Environmental commitment depends on its origins, as he has often said. Pocock indeed moved to Australia at the age of fourteen, having grown up among the citrus groves of Zimbabwe on the border with South Africa, where he was born. He had to leave the country with the rest of his family in the early 2000s, when Robert Mugabe, the former president and dictator of Zimbabwe, began land reform that led to the expropriation of farms from white citizens. The same, however, also happened in those years to Italian rugby player Sebastian Negri, born in Zimbabwe and then a refugee in South Africa.

Pocock obtained a visa from the Australian authorities and moved with his family to Brisbane on the east coast in 2002. He had already started playing rugby in Zimbabwe and moved to Australia, quickly becoming one of the most interesting players in the national scene. He made his debut at the age of eighteen in Super Rugby – the southern hemisphere championship – with the Western Force of Perth and at twenty-three he was named captain of Australia, with whom he played three World Cups, the last three years ago in Japan. .
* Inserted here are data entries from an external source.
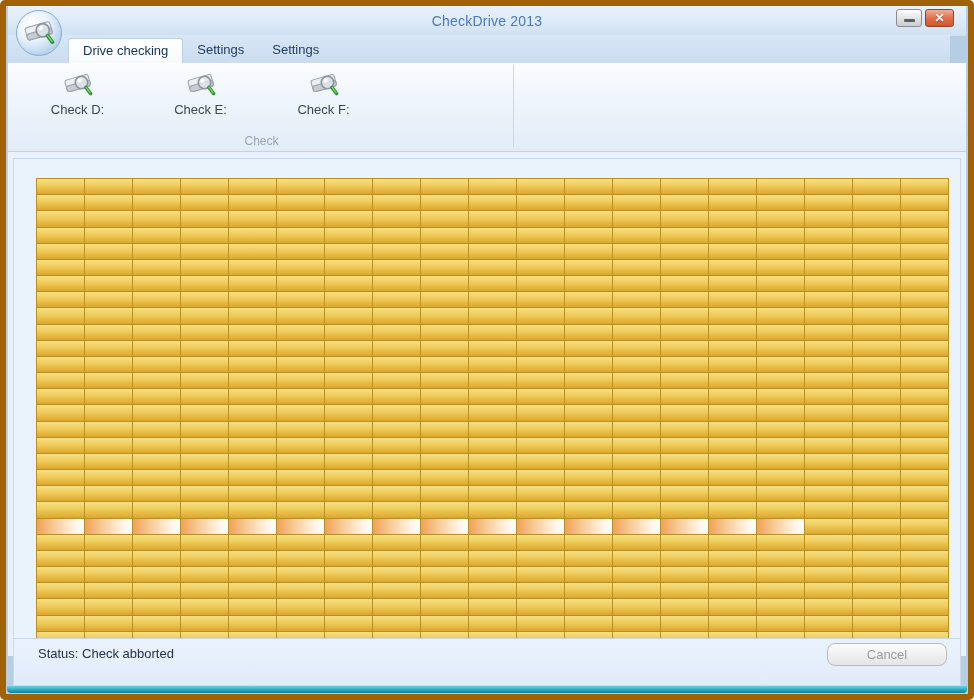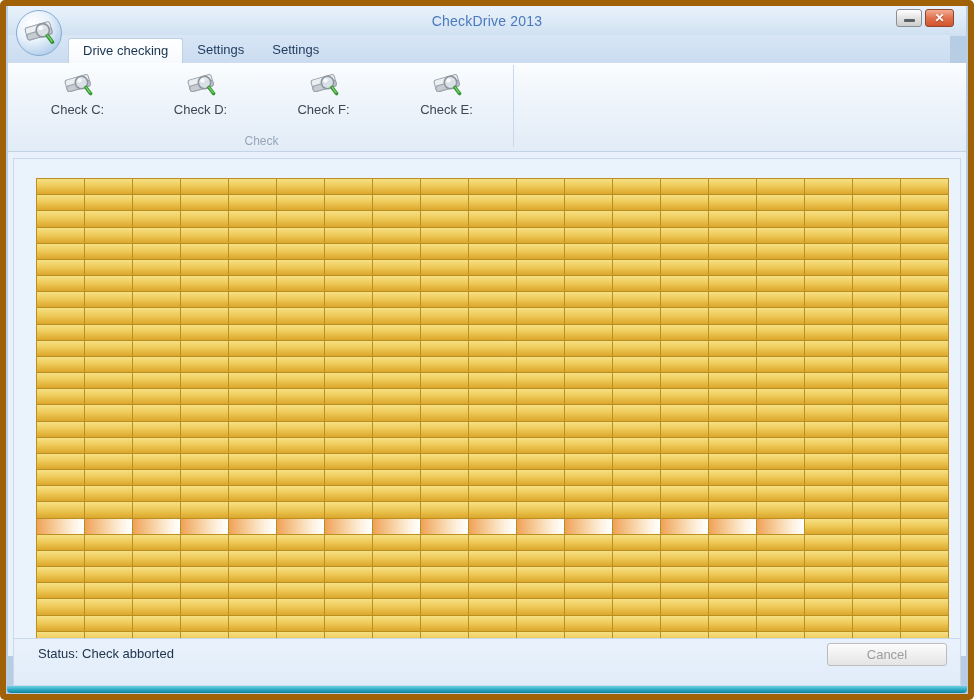"Check C:" div.ribbon-btn { html: <div> <svg> <use></use> </svg> <div>Check C:</div> </div> -> none }
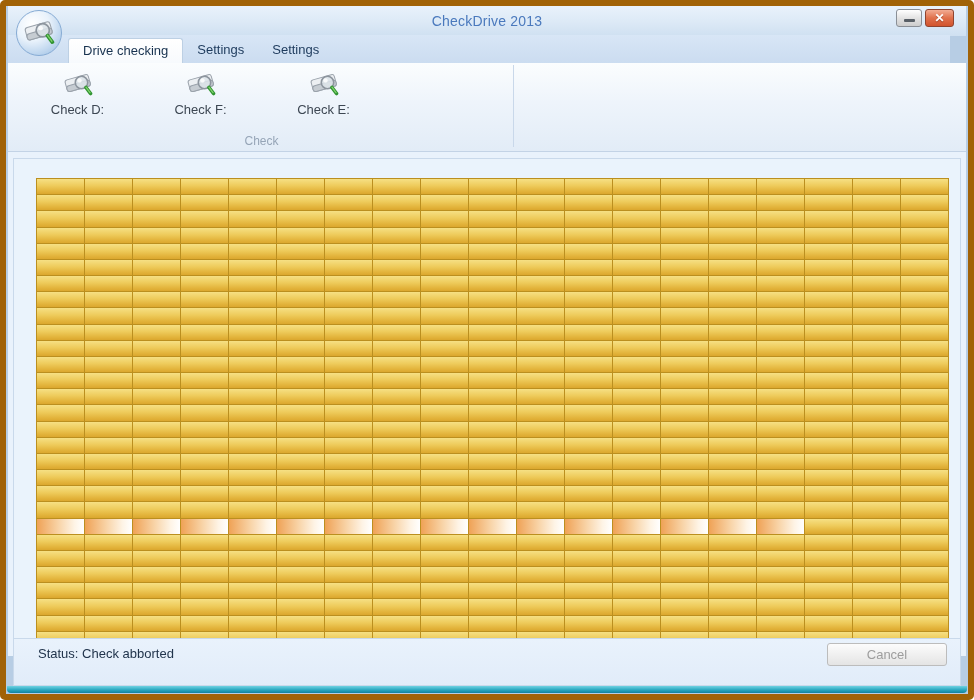"Check F:" div.ribbon-btn { order: before "Check E:" -> after "Check E:" }
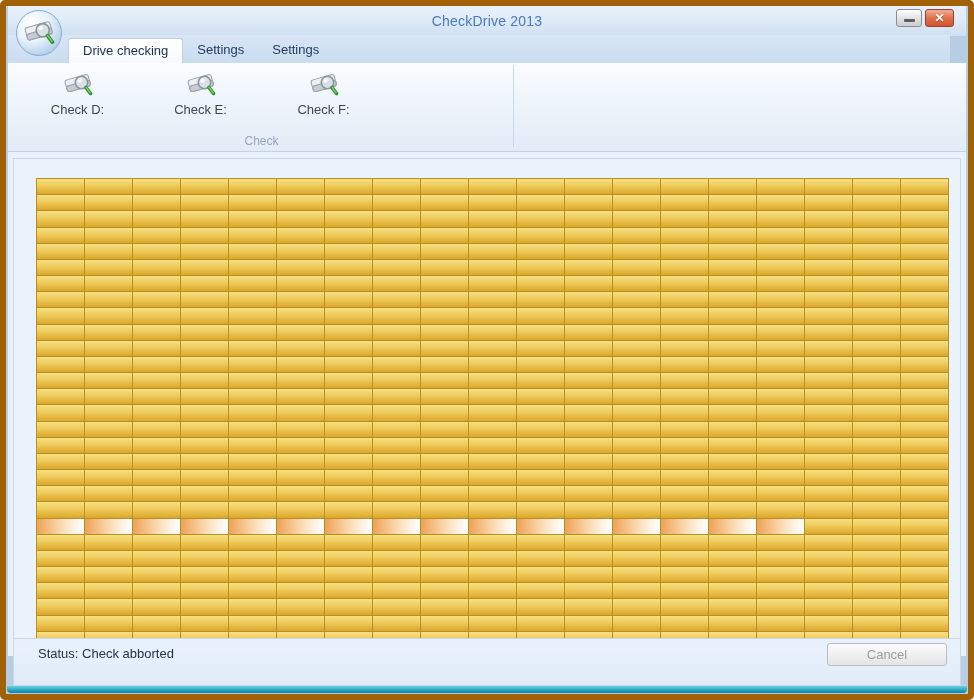"Cancel" .cancel-btn { border-radius: 3px -> 8px }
Aided by a great physique and characterized by a style of play defined as “brutal” due to the propensity for confrontation and sacrifice, he was remembered as One of the biggest players in his role: open side flank. The same style of play, however, was also the cause of the many injuries suffered in his career which, especially in recent years, after two surgically reconstructed knees, forced him to retire after an experience in the Japanese championship. .

As a former player he had continued to deal with social issues – also returning to Africa – and his charity, Eighty Twenty Vision. Finally, between 2021 and 2022, it announces its candidacy for parliament with the campaign “From melee to the senate” focused on the defense of the territory and the reduction of emissions according to pre-established limits by 2030, on policies in favor of more accessible housing solutions at a lower cost of living, on women’s rights and in favor of a better national representation of Aboriginal Australians.

Out of more than twenty-three candidates for the seats in the so-called Australian Capital Territory (ACT), he was the only one to exceed one hundred thousand preferences. “For the first time, we have an independent voice representing our community in federal parliament. I will do my best to be available and responsible for all the citizens of the area in which I was elected,” he said after validating the results.